8. verification_age Arg

   Indicates the time in seconds how long a solved captcha is valid (Default: 3600 = 1 hour)

   Website with 3 hours verification_age:

   captchaify = Captchaify(app, verification_age=10800)
   

9. template_dir Arg

   To specify the default template_dir of all routes or endpoints use the template_dir arg.

   Example of a web page with custom template_dir:

   captchaify = Captchaify(app, template_dir="/path/to/my/custom/template/directory")
   

   A template directory can look like this:

   template_directory\
              \captcha_text_audio.html
              \captcha_oneclick.html
              \captcha_multiclick.html
              \captcha_third_party.html
              \change_language.html
              \blocked.html
              \rate_limited.html
              \nojs.html
              \exception.html
              ...
   

9. without_customisation Arg

   Whether to allow customisation of the captcha site (theme and language) or not. Customisation can lead to ddos attacks and less security. *If not correctly implemented.

   Web page where customisation is not allowed:

   captchaify = Captchaify(app, without_customisation = True)
   

9. without_cookies Arg

   If True, no cookies are created, and verification is proven via URL args (Default: False)
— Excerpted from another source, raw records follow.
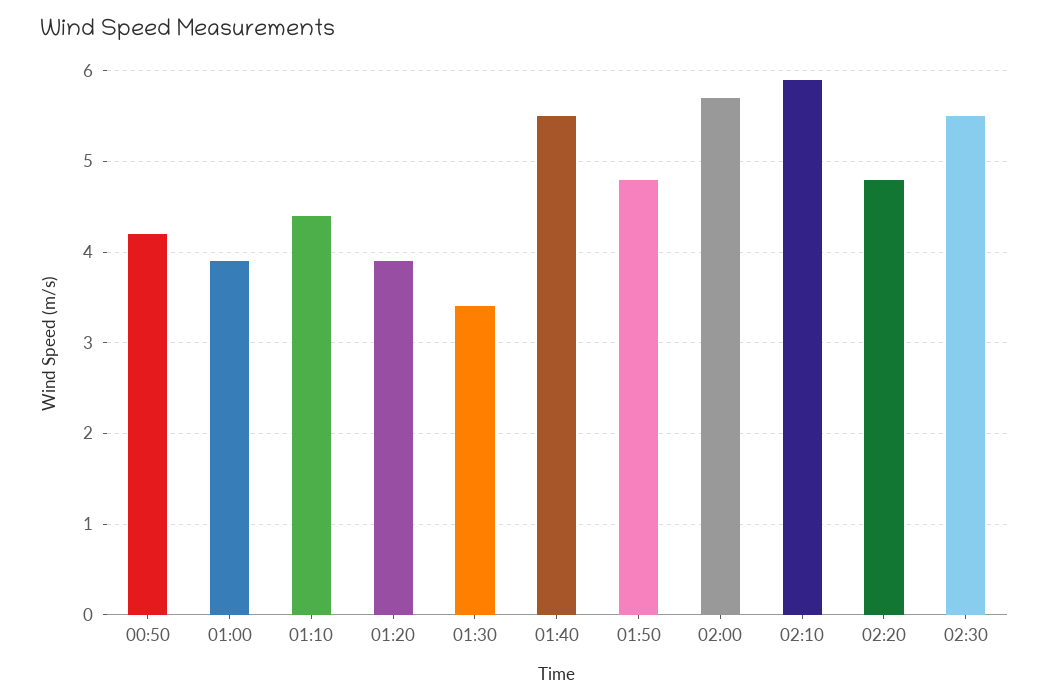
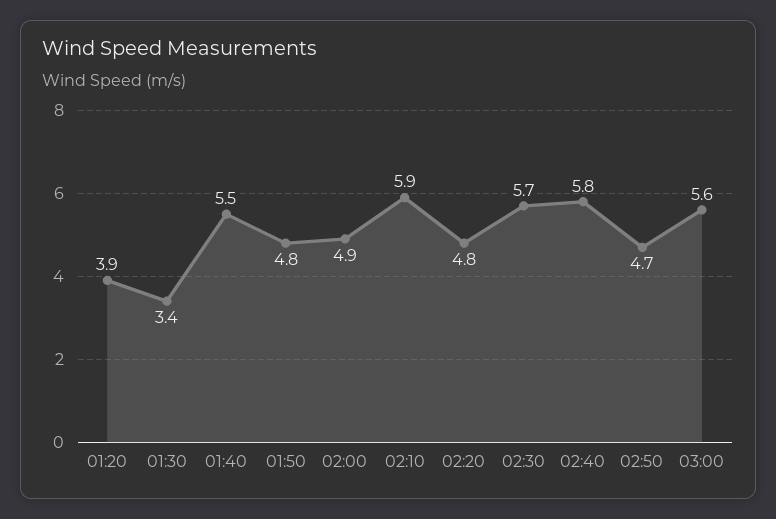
00:50: 4.2 -> none
01:00: 3.9 -> none
01:10: 4.4 -> none
02:00: 5.7 -> 4.9
02:30: 5.5 -> 5.7
02:40: none -> 5.8
02:50: none -> 4.7
03:00: none -> 5.6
   Website with without_cookies enabled:

   captchaify = Captchaify(app, without_cookies=True)
   

9. without_arg_transfer Arg

   Whether to allow other args to be passed to sites after the captcha has been solved (Default: False)

   Web page where this is activated:

   captchaify = Captchaify(app, without_other_args = True)
   

9. without_watermark Arg

   Whether to show the Captchaify watermark or not. (Default: False) When you use custom templates you can remove the watermark in the template.

   Web page where this is activated and the watermark is not shown:

   captchaify = Captchaify(app, without_watermark = True)
   

9. third_parties Arg

   Specifies which third parties are used to check the IP addresses. By default, all 3 third parties are used. (See list)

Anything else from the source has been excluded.